DroidLock: Malware Build for Extortion, Device Takeover, and Insider Threat Risk in Spain

Key Takeaways

• Full Device Control: DroidLock takes complete control of targeted Spanish Android devices.
• Credential Theft: It deploys screens to steal unlock patterns and app data.
• User Lockout: Attackers can change PINs, wipe devices, and remotely manipulate every function.

DroidLock, a new Android malware, is taking full control of targeted Spanish devices. It spreads through phishing sites and uses overlays or deceptive screen content credential theft.

The malware can lock users out, record screens, wipe data, and enable remote control.

Details About DroidLock

The malware, DroidLock, gives attackers real-time control over an Android device once a user installs the malicious app delivered through phishing sites. Zimperium documented the activities of the malware which include:

• Data destruction through factory reset and wiping
• Credential theft through dual overlays that imitate legitimate app screens
• Full device takeover through admin permissions
• Ability to lock you out permanently by changing PINs, passwords, and biometric settings
  • This could be used to show a false or blank screen tricking the user into believing that the device is not working, so attackers compromise sensitive data behind the screen
  • Background activities including muting sound, and displaying fake update screens to prevent user interference

Victims are exposed to surveillance through:

• Screen recording of everything displayed
• Remote access through VNC-style control
• Capturing images with the front camera 
• Keylogging / Capturing keystrokes
  • To steal passwords, credit card details, and confidential messages
• Clipboard theft of copied text
• Access to OTP and notifications

DroidLock Attack Path and Risks

DroidLock is not a simple malware, however, it relies on a common attack path. It spreads through phishing sites, which are extremely common. Users do not need to install an app from the Play Store. They only need to click a phishing link and install what looks like a legitimate update or app.

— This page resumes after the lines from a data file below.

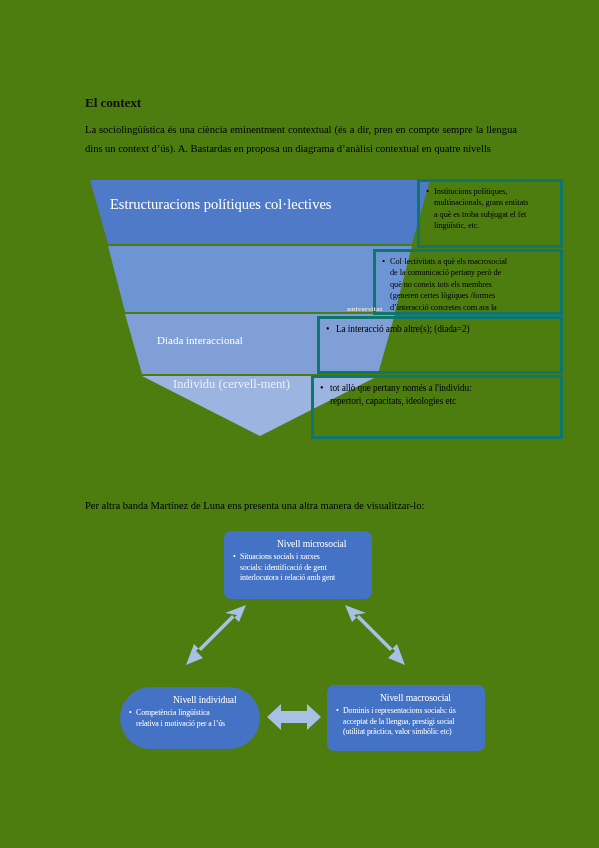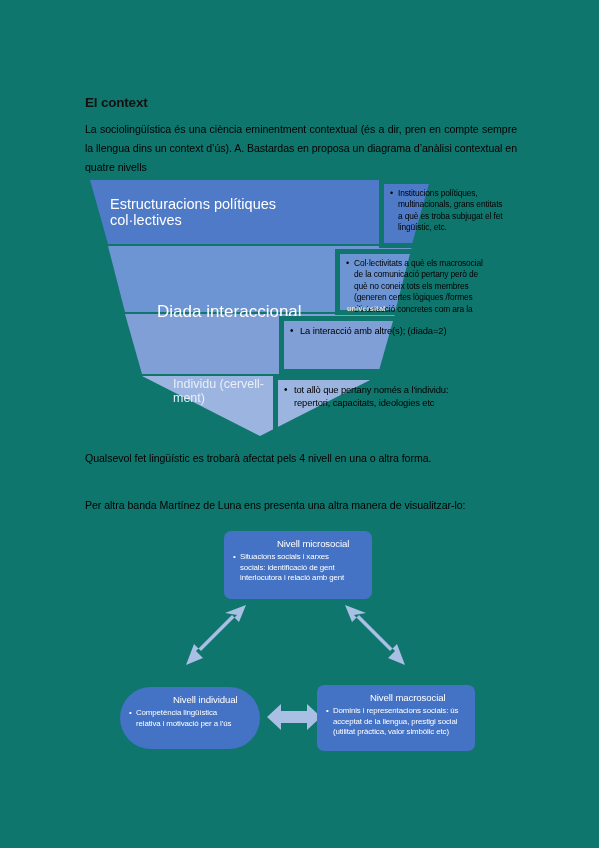--- a/index.html
+++ b/index.html
@@ -18,7 +18,8 @@
   .page {
     position: absolute;
     inset: 0;
-    background: #0f766e;
+    background: #4d7c0f;
+    font-family: Liberation Serif, serif;
   }
 
   

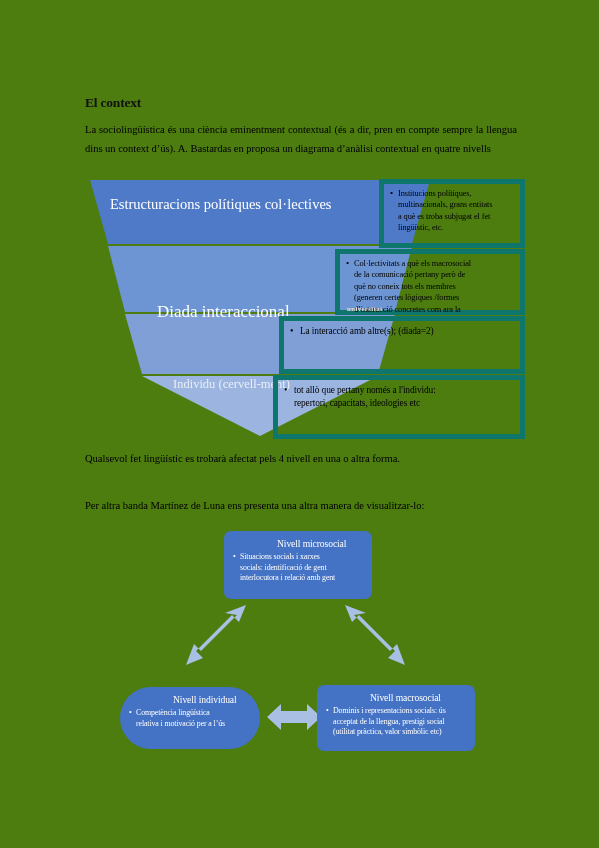--- a/index.html
+++ b/index.html
@@ -86,10 +86,11 @@
   
   .callout {
     position: absolute;
-    border: 5px solid #0f766e;
+    border: 3px solid #0f766e;
     background: transparent;
     box-sizing: border-box;
     padding: 4px 5px 3px 6px;
+    margin-left: 38px;
   }
   .callout-line {
     font-size: 8.4px;

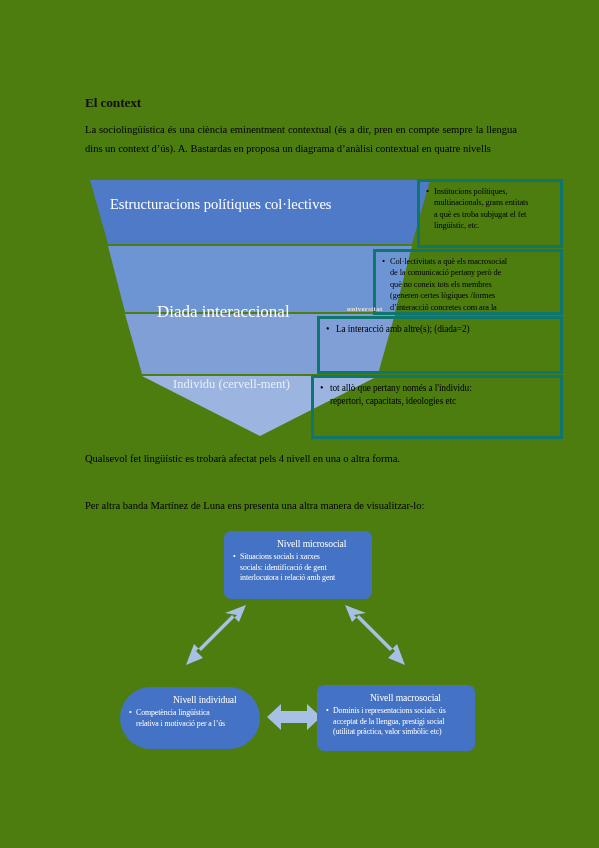--- a/index.html
+++ b/index.html
@@ -74,8 +74,8 @@
     font-size: 13.5px;
   }
   #funnel-label-2 {
-    left: 72px; top: 124px; width: 155px;
-    font-size: 17px;
+    left: 72px; top: 156px; width: 155px;
+    font-size: 11px;
   }
   #funnel-label-3 {
     left: 88px; top: 199px; width: 118px;

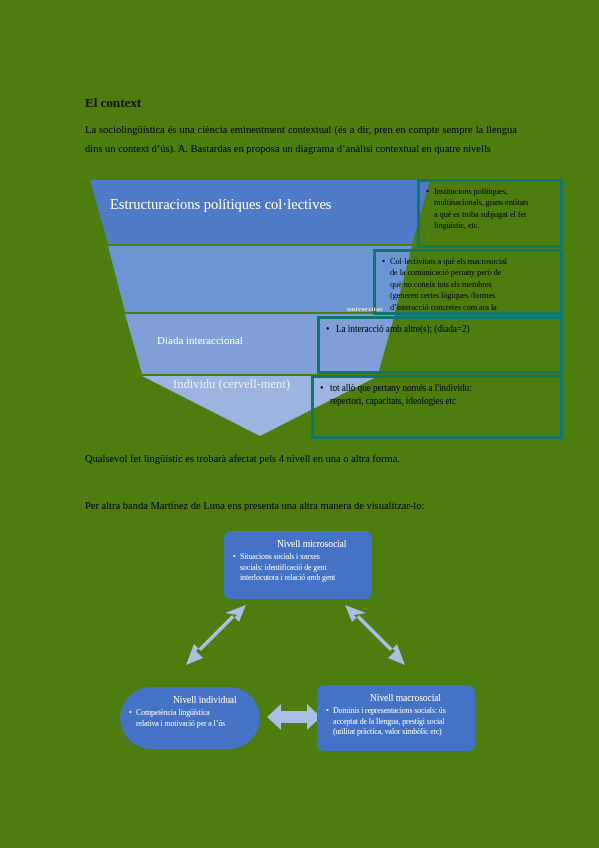--- a/index.html
+++ b/index.html
@@ -228,7 +228,6 @@
     <div class="watermark">universitat</div>
   </div>
 
-  <div class="para" id="para-qualsevol">Qualsevol fet lingüístic es trobarà afectat pels 4 nivell en una o altra forma.</div>
   <div class="para" id="para-martinez">Per altra banda Martínez de Luna ens presenta una altra manera de visualitzar-lo:</div>
 
   <div class="nodes-wrap">

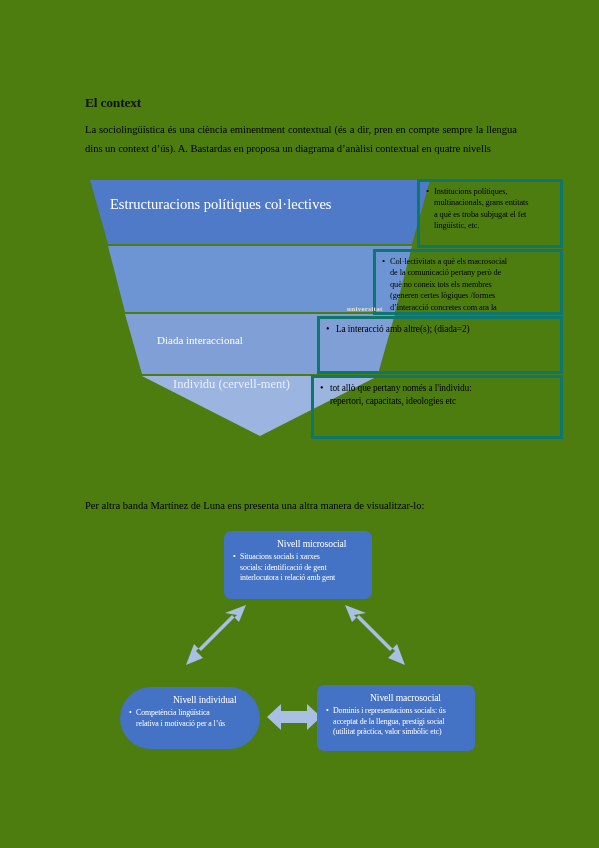--- a/index.html
+++ b/index.html
@@ -171,7 +171,7 @@
   }
   #node-micro      { left: 139px; top: 6px;   width: 148px; height: 68px; }
   #node-individual { left: 35px;  top: 162px; width: 140px; height: 62px; border-radius: 31px; }
-  #node-macro      { left: 232px; top: 160px; width: 158px; height: 66px; }
+  #node-macro      { left: 242px; top: 160px; width: 158px; height: 66px; }
 
   .arrow-svg {
     position: absolute;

The overlay warns that data will be destroyed unless the victim contacts the attacker, as a maneuver to psychologically pressure them.

It can appear like ransomware by displaying a screen lock that threatens data loss, creating a sense of urgency among victims for extortion or insider misuse. The malware developers have created DroidLock so that it locks the victim out of their device, so they can wipe the phone entirely, possibly when their demands are not met.

Besides working as a remote access tool, once active, DroidLock enables complete device manipulation using fake overlays to:

• Mimic lock screens and system update screens
• Trick the victim into providing unlock patterns or credentials
• Block interaction so users can’t access real UI elements such as menus, lock screen, app interfaces, notification panels, and settings screens among others.

An infected device becomes hostile in every way as the attacker can log into the apps, hijack banking sessions, read MFA codes, and access corporate data. 

It affects both personal users and enterprise BYOD devices. Even if one employee gets infected, attackers gain internal access including corporate accounts and VPNs. They can compromise MFA codes, and documents. The threat actors behind the DroidLock malware campaign are not presently known.

How to Stay Safe Against DroidLock

Since the malware depends on user actions such as downloading a dropper from a phishing link and granting Accessibility permissions, preventing these steps is essential. 

The infection begins when the dropper deceives the user into installing a second-stage payload that contains the actual malware. This method allows DroidLock to bypass Android restrictions and exploit Accessibility services. 

Once the victim approves Accessibility access, the malware authorizes additional permissions for SMS, call logs, contacts, and audio. 

Users can avoid this takeover by refusing installation requests from unknown sources, avoiding system-update prompts delivered through unrelated or unknown websites, and declining unexpected Accessibility permission screens.